*DATA*:

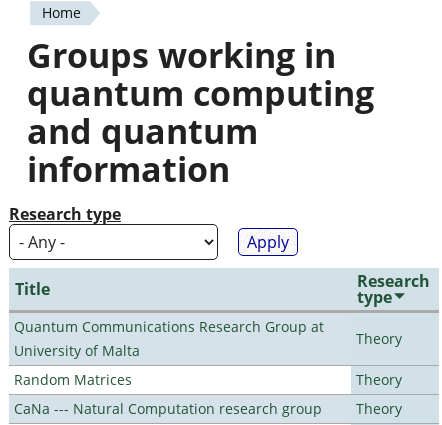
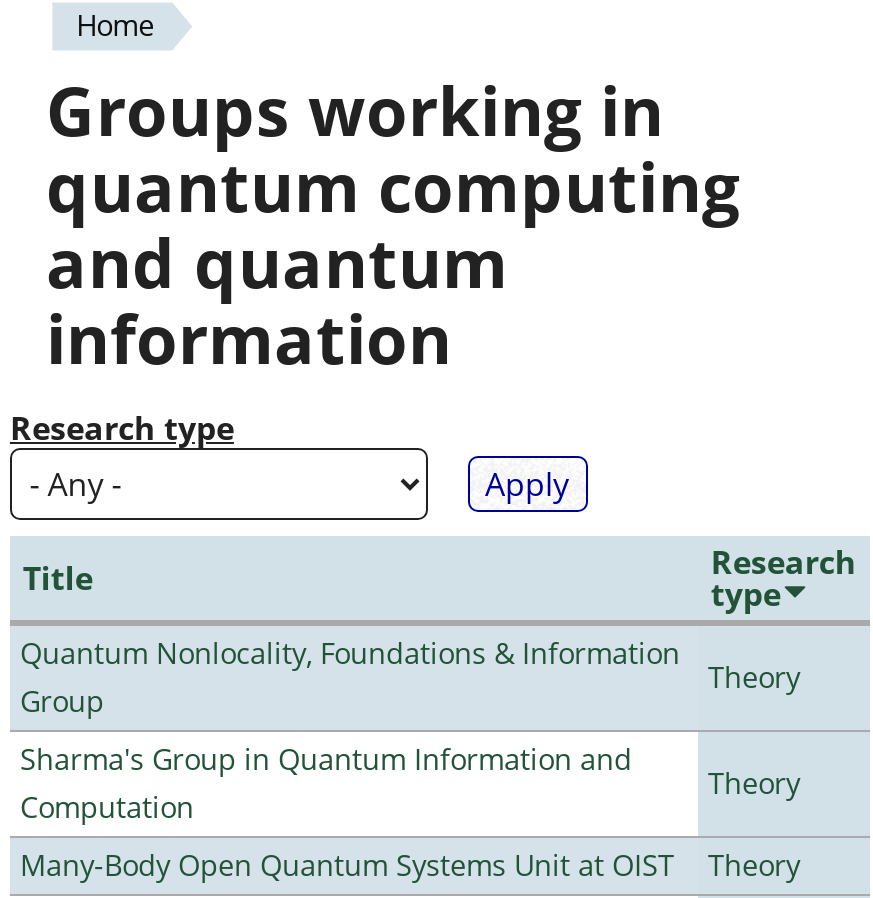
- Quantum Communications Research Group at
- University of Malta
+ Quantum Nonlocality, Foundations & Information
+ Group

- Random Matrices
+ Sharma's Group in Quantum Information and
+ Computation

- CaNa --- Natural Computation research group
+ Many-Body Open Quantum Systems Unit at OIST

...

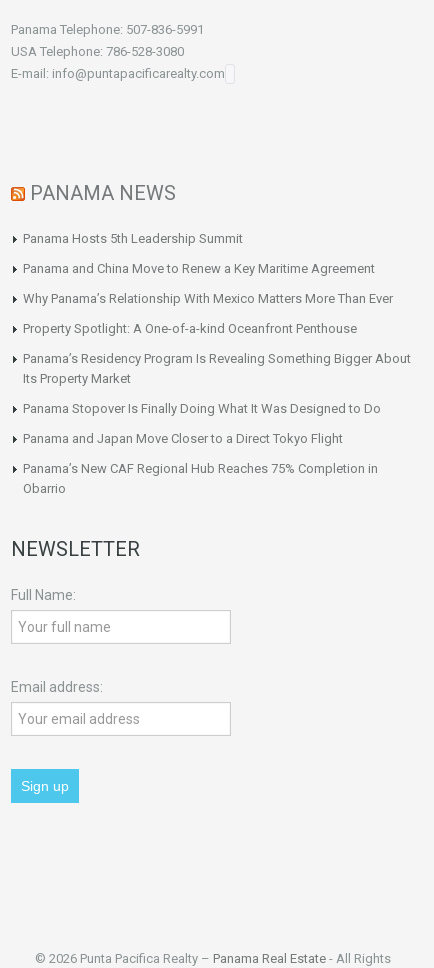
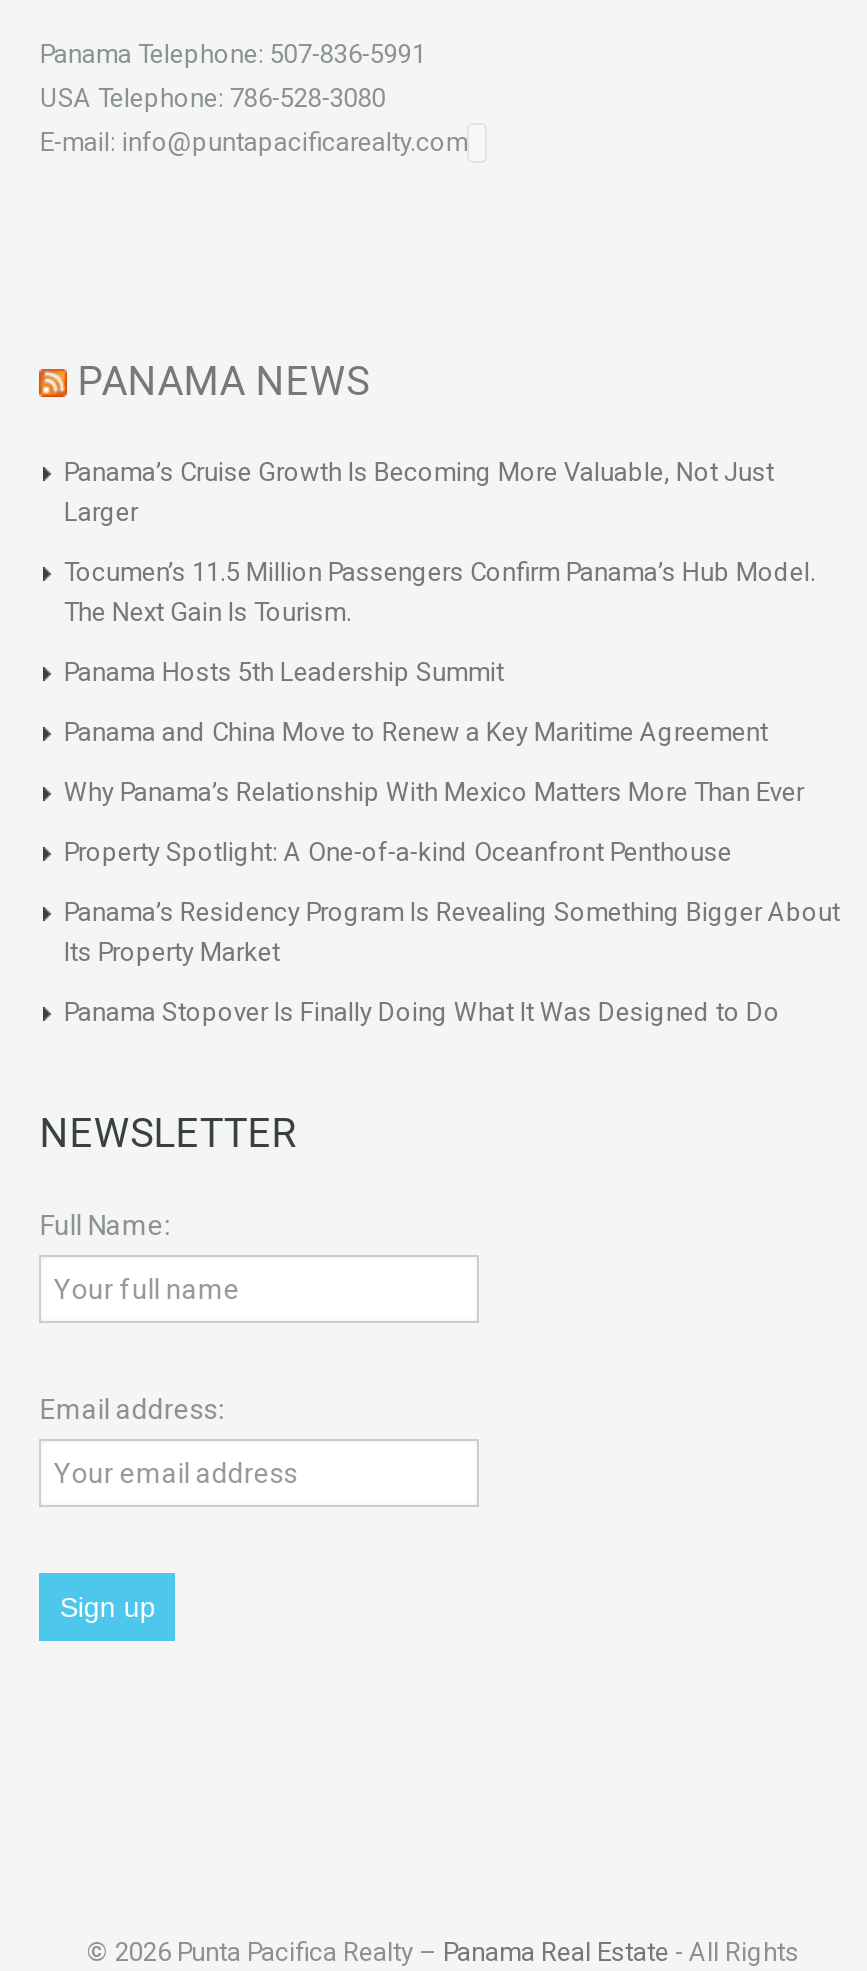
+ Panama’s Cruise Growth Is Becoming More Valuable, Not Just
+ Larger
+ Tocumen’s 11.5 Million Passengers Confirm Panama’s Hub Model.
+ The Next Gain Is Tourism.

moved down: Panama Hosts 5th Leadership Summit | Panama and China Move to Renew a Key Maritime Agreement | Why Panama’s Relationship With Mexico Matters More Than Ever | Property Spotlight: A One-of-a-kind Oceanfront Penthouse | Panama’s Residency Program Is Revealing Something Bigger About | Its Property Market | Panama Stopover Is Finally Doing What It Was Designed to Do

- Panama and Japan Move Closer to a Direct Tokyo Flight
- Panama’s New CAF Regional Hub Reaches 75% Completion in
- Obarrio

...

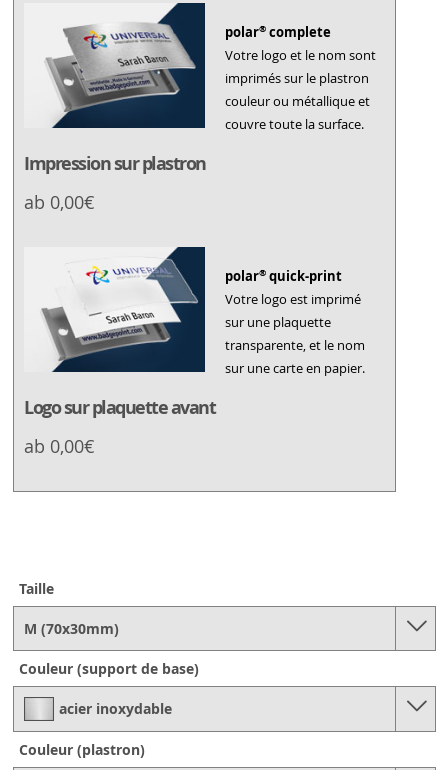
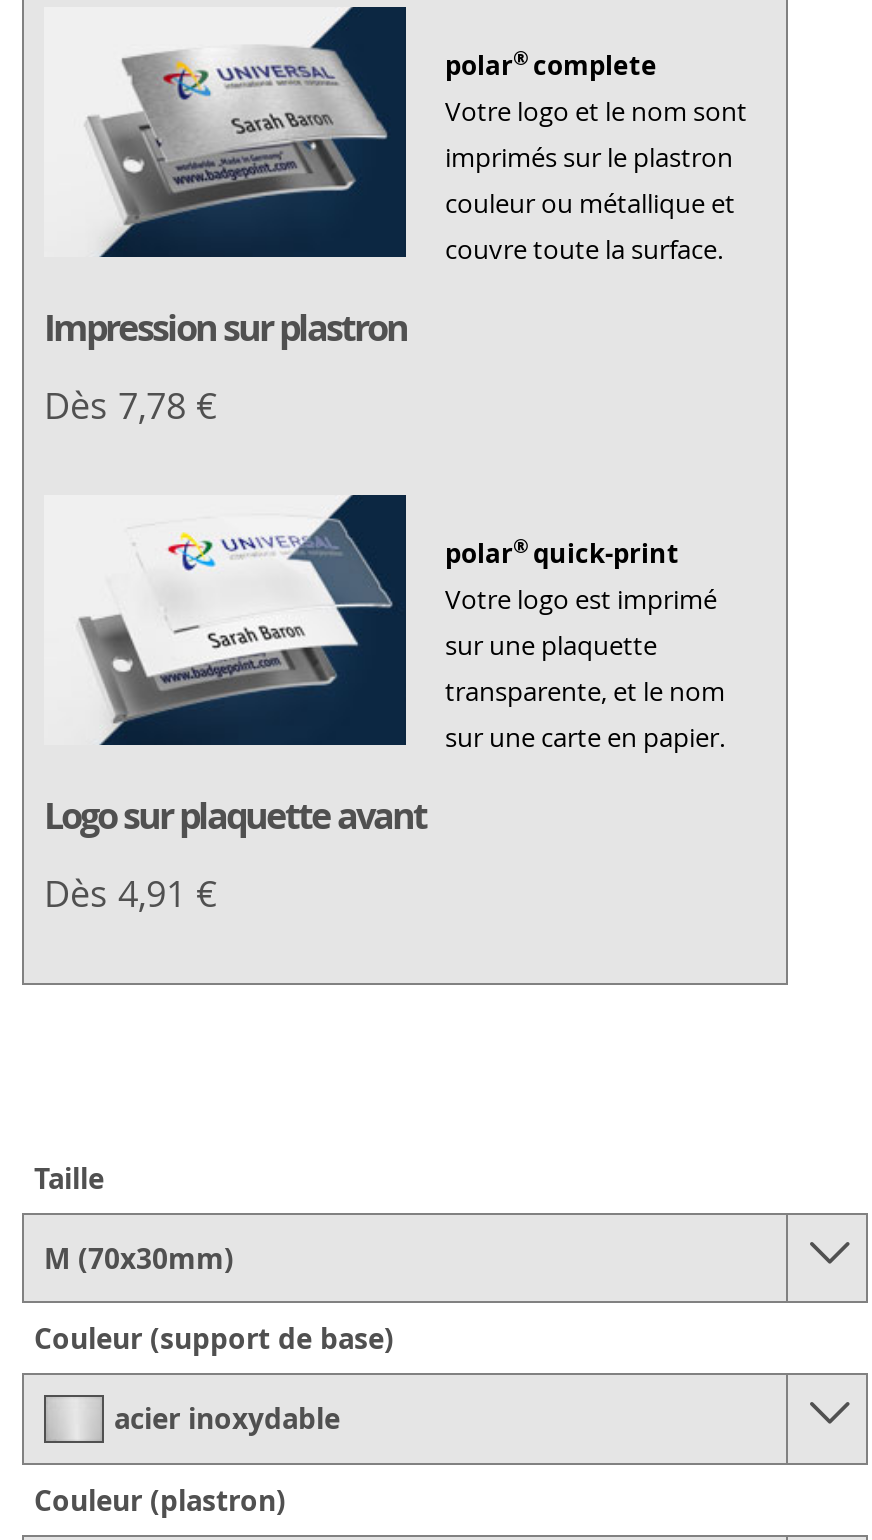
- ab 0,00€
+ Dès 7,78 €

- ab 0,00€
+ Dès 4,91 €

*EXERCISE AIM*: Present each line from the listing that holds the string "Information".

*OUTPUT OF THE TASK*:
+ Quantum Nonlocality, Foundations & Information
+ Sharma's Group in Quantum Information and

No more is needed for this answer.